Thrasyvoulos Stanitsas (Θρασύβουλος Στανίτσας; 1910–1987) was a protopsaltes (leading cantor) in the Great Church of Constantinople from 1960 until 1964. In this position, he succeeded Konstantinos Pringos.

==Musical career==
Stanitsas became a lampadarius for Pringos in 1939. At that time he also received tutoring from Anastasios Michaelides, who served as a First Domestikos for Iakovos Nafpliotis. In 1960 he succeeded Pringos as "Archon Protopsaltes" for the Ecumenical Patriarchate.

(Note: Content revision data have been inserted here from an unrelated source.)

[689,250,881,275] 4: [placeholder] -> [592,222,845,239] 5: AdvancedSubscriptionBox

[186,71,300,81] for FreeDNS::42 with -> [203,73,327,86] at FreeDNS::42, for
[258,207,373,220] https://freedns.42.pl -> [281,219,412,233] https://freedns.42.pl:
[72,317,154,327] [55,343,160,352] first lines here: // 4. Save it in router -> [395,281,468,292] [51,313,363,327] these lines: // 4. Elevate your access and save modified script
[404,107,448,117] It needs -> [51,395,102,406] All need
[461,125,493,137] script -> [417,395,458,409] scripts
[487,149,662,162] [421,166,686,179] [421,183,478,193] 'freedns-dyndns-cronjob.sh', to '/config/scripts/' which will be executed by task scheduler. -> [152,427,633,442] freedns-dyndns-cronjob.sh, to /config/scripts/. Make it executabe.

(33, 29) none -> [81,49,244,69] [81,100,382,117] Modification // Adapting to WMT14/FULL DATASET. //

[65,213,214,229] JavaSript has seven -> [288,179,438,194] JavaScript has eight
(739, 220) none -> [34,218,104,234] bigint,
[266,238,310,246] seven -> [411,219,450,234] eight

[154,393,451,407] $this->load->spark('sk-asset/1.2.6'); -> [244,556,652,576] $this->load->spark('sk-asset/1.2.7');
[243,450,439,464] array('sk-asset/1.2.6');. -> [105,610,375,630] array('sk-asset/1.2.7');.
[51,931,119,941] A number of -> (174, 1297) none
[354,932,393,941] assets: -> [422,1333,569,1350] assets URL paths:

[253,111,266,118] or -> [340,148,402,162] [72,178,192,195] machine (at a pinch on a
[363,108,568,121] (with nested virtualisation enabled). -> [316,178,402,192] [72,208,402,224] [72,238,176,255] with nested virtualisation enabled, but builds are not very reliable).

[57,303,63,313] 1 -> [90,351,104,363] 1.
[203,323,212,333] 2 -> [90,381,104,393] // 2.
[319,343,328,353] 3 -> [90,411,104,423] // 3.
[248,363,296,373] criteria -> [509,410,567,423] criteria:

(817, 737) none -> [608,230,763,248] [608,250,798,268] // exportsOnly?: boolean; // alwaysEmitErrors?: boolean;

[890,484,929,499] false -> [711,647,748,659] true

In 1964, Stanitsas was expelled from Turkey by the Turkish authorities, along with many other Greeks living in Constantinople. He lived and chanted on the island of Chios for a year, moved to Beirut, and finally chanted in Athens in the church of St Demetrios from 1966 until his retirement in 1981.

==Legacy==
Although the first recordings of the Patriarchal School of Byzantine chant were made by Iakovos Nafpliotis, and some recordings exist of Konstantinos Pringos, Thrasyvoulos Stanitsas was the first Patriarchal style chanter to be recorded extensively, in some cases with professional studio quality. As a result, chanters in modern practice who prefer orienting to the Patriarchal school of chant base their performances primarily on recordings and interpretations of Stanitsas, sometimes to the extent of attempting to copy his personal style. The "Stanitsas school" may thus be called one of two most recognizable schools of Byzantine chanting, the other being the Simon Karas school.